▶ [Available data]:
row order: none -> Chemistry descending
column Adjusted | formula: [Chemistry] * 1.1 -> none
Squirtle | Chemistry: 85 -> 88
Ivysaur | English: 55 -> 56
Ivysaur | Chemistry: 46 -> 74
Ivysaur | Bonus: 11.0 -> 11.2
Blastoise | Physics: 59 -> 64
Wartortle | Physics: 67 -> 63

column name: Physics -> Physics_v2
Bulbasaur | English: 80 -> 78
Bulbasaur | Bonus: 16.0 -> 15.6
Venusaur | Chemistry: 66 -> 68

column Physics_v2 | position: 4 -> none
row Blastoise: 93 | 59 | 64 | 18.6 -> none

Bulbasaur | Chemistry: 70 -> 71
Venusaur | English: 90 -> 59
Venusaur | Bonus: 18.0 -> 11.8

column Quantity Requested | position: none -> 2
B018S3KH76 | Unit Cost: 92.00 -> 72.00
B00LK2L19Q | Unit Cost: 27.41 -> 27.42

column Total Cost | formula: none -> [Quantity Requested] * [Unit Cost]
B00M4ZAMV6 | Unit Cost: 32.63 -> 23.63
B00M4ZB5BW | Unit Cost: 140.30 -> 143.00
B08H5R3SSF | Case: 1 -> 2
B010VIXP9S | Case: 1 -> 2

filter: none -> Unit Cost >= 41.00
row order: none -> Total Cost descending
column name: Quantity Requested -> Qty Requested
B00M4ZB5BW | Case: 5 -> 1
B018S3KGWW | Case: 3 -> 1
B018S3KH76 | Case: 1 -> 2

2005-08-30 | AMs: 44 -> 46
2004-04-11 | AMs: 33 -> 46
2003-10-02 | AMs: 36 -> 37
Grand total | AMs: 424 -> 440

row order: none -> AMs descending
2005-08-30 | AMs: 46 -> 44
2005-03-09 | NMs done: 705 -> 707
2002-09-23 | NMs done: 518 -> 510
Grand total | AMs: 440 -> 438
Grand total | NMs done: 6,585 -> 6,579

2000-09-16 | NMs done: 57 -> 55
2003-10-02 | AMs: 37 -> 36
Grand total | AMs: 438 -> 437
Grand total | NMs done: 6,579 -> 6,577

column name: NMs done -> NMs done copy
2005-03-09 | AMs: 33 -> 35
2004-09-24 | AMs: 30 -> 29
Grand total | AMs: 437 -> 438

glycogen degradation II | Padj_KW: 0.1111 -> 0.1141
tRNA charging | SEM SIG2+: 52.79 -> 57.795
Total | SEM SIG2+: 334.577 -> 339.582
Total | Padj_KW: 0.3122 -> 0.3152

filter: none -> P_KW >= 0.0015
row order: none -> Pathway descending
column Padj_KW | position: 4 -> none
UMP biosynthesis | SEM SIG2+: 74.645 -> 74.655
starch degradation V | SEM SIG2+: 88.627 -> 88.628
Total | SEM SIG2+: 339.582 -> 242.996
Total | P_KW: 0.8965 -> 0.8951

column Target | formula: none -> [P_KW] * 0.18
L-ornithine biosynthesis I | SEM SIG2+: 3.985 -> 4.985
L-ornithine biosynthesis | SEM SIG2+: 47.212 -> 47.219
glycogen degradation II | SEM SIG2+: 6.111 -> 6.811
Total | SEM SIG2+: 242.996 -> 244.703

▶ [Task]:
What is asked for is an exact copy of the lines above from the one containing "Squirtle | Chemistry: 85 -> 88" through the one containing "Bulbasaur | Bonus: 16.0 -> 15.6", and only those.

▶ [Answer to the problem]:
Squirtle | Chemistry: 85 -> 88
Ivysaur | English: 55 -> 56
Ivysaur | Chemistry: 46 -> 74
Ivysaur | Bonus: 11.0 -> 11.2
Blastoise | Physics: 59 -> 64
Wartortle | Physics: 67 -> 63

column name: Physics -> Physics_v2
Bulbasaur | English: 80 -> 78
Bulbasaur | Bonus: 16.0 -> 15.6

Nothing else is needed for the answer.